The rebuilding that followed was among the greatest civic efforts in Roost history. New structures used treated wood, stone anchor points, wider spacing, and deliberate firebreak gaps between districts. Rain-catch systems were expanded. Emergency descent lines were installed throughout major sectors.

Whisperclaw Reedbeak, then a relatively obscure kenku planner, gained prominence by designing concealed water cistern networks still in use today.


1021–1025: The Dragon Shadows

Beginning around 1021, scouts reported younger dragons hunting within ranges once considered safely distant from The Roost. These were not vast and patient ancients, but restless subadults and ambitious young wyrms testing territory.

Goatherd camps were scorched or shattered. Hunting flocks vanished. Talon marks appeared upon cliff faces near established flight routes. One bronze-feathered patrol captain survived an encounter with a white drake scarcely larger than a siege tower, though he lost three companions and most of his left wing.

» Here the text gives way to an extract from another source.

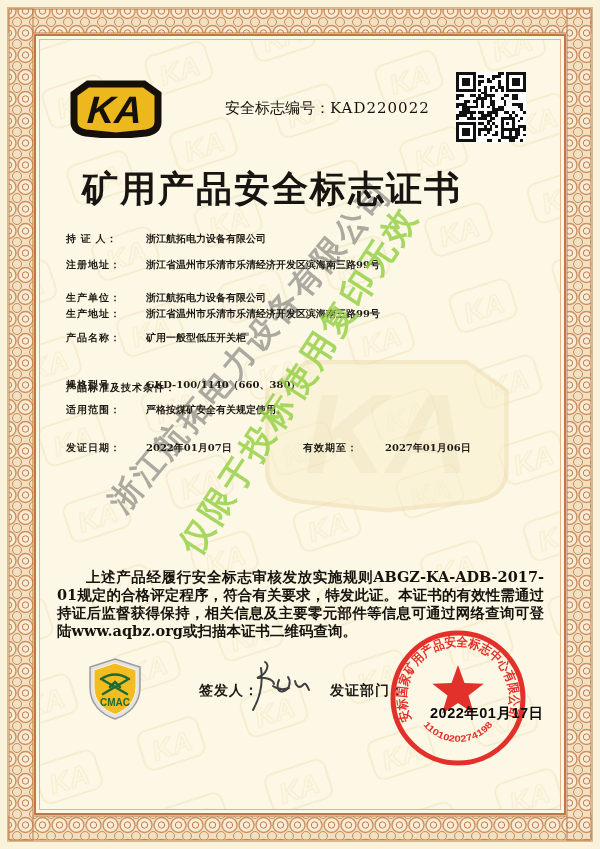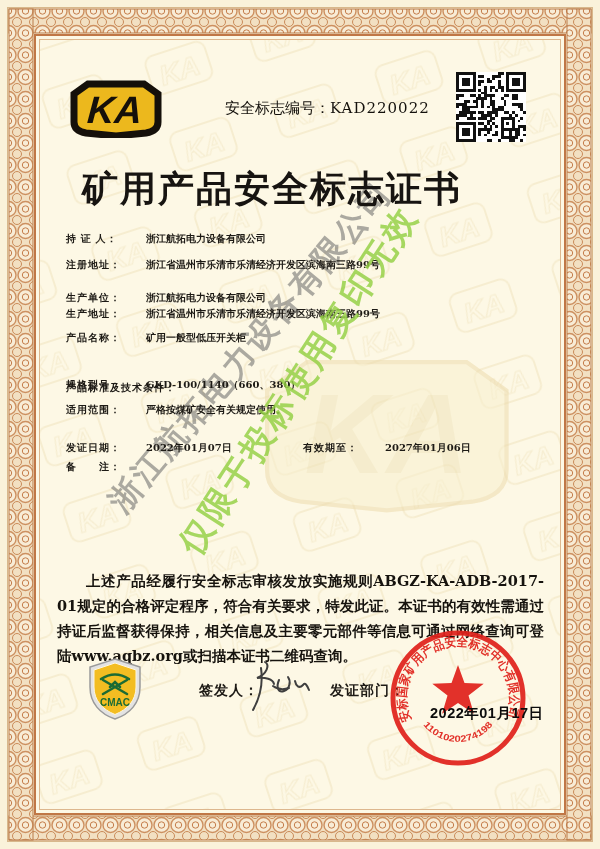"备 注：" div.row { html: <div> <span>备 注：</span> </div> -> none }
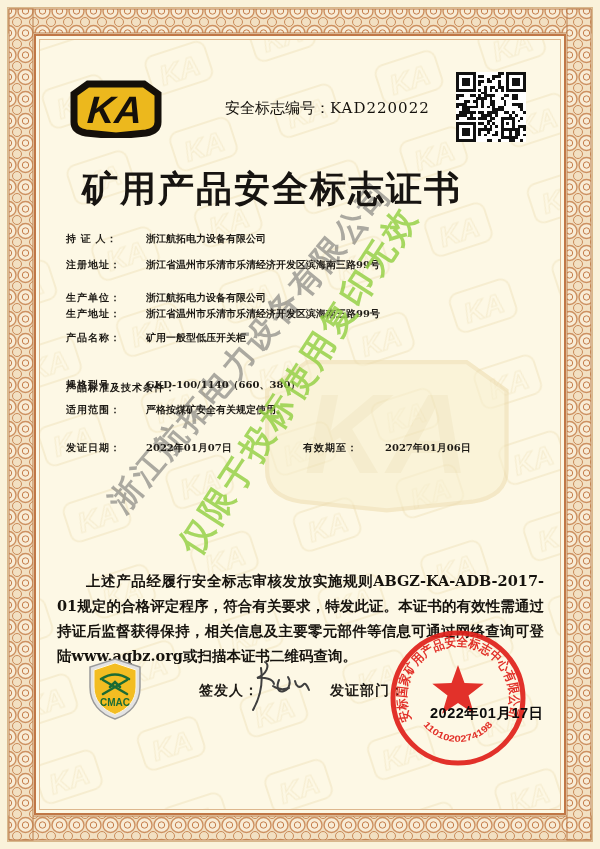"上述产品经履行安全标志审核发放实施规则ABGZ-KA-ADB-2017-01规定" #statement { line-height: 25px -> 18px }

Cristpas Hutin ordered expanded camouflage protocols across the city. Exterior lantern use was reduced. Open-air festivals were curtailed or moved beneath canopy cover. False settlements were constructed lower on the slopes, complete with smoke vents and dummy movement to draw hostile attention elsewhere. Children were taught not only flight and song, but silence drills and how to freeze motionless beneath cover when the shadow bell rang.


The Roost in 1026

Today, The Roost remains peaceful, disciplined, and difficult to find. Its elders still rule through the Council of the Sky-Wise, though younger officers and planners hold more influence than they once did. Its hunters are sharper. Its scouts are bolder. Its architecture is safer. Its songs are quieter.

Above all, it watches the sky.


Notable Figures

Cristpas Hutin — Ancient owlin leader of the Council of the Sky-Wise. Frail in body, formidable in judgment. Said to remember weather patterns from a century ago more clearly than yesterday’s meal.

Skymarshal Veera Talonwind — Commander of aerial defenses and architect of the Talon Reforms. Popular among the young, tolerated by traditionalists.

Whisperclaw Reedbeak — Master of concealment, signal systems, and civic emergency planning. Rarely speaks in his own voice.

Sister Hollowfeather — Keeper of memory groves in the Whispergroves district. Believes dragons are not hunting, but searching.